PROBLEM DETAILS
Which lines below include the string "align"? Please show each one.

Screenshot and code edit data
====
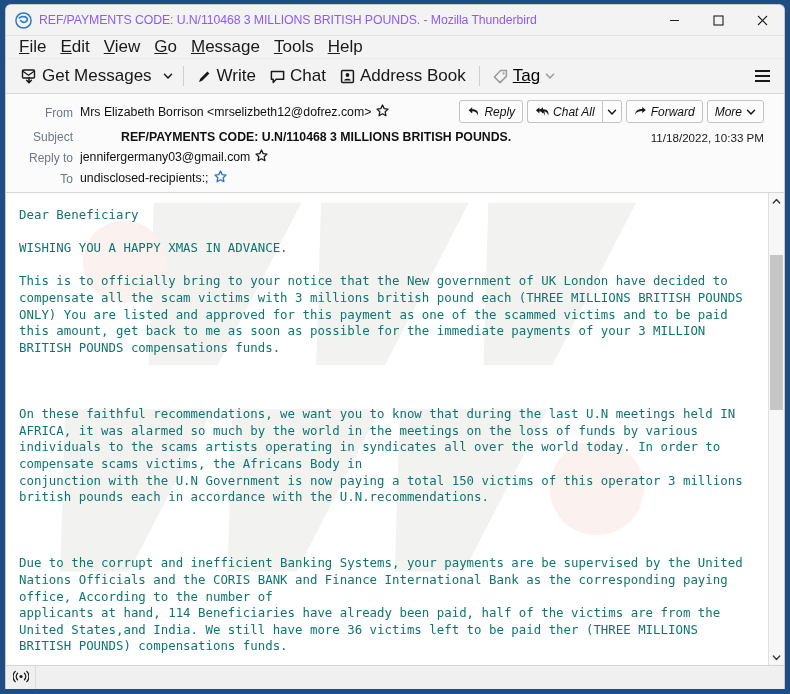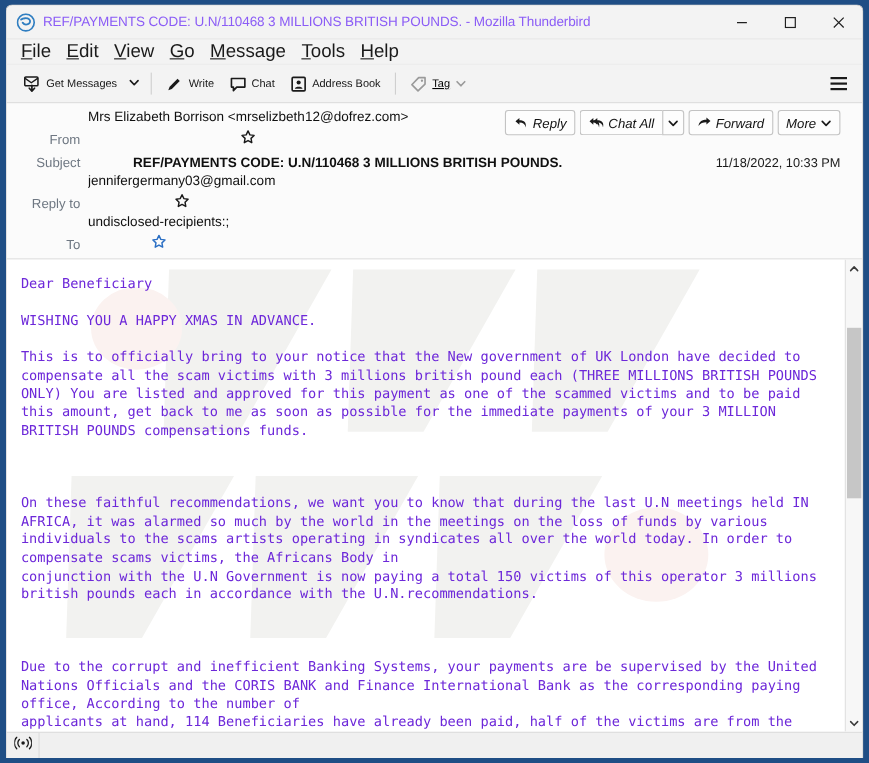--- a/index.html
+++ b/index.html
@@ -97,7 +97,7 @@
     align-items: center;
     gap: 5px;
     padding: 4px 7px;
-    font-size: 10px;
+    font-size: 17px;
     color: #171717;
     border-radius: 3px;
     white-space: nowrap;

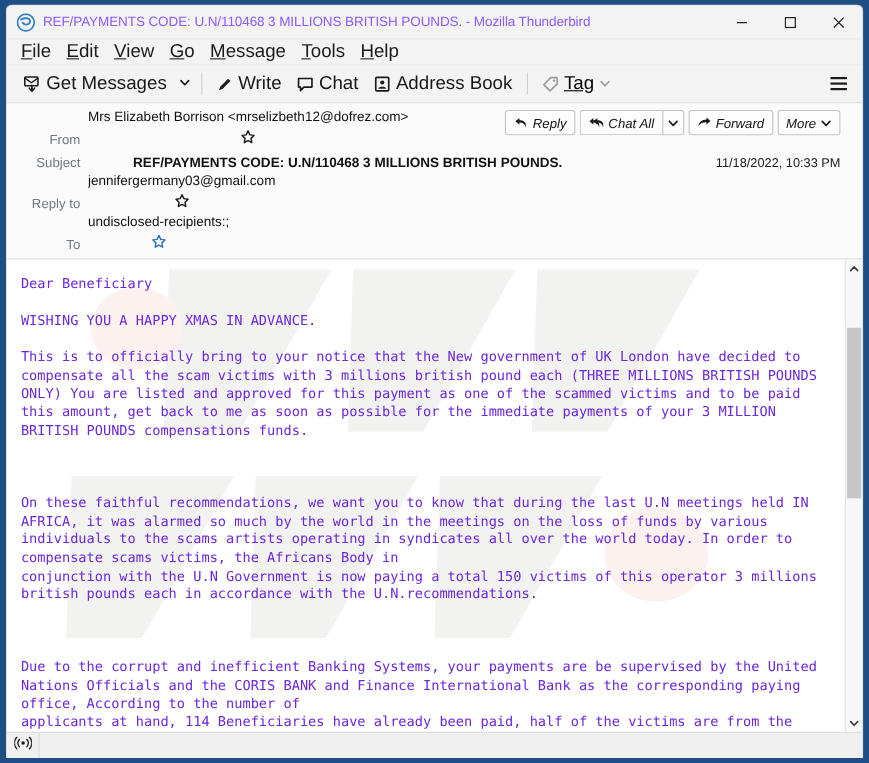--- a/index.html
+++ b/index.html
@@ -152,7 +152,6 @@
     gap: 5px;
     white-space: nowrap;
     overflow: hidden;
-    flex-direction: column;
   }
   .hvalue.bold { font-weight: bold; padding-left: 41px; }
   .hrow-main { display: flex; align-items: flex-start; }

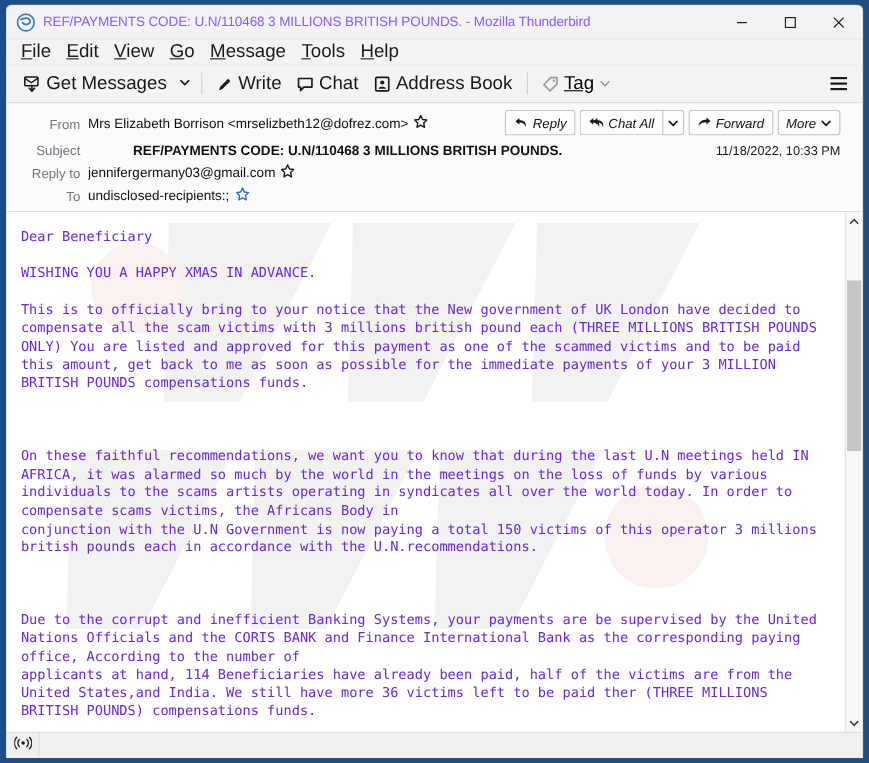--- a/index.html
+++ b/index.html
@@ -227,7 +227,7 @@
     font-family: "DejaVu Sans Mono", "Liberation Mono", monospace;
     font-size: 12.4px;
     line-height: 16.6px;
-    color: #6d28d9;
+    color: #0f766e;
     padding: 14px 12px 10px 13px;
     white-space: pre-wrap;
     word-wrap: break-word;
====
ANSWER AREA
     align-items: center;
   .hrow-main { display: flex; align-items: flex-start; }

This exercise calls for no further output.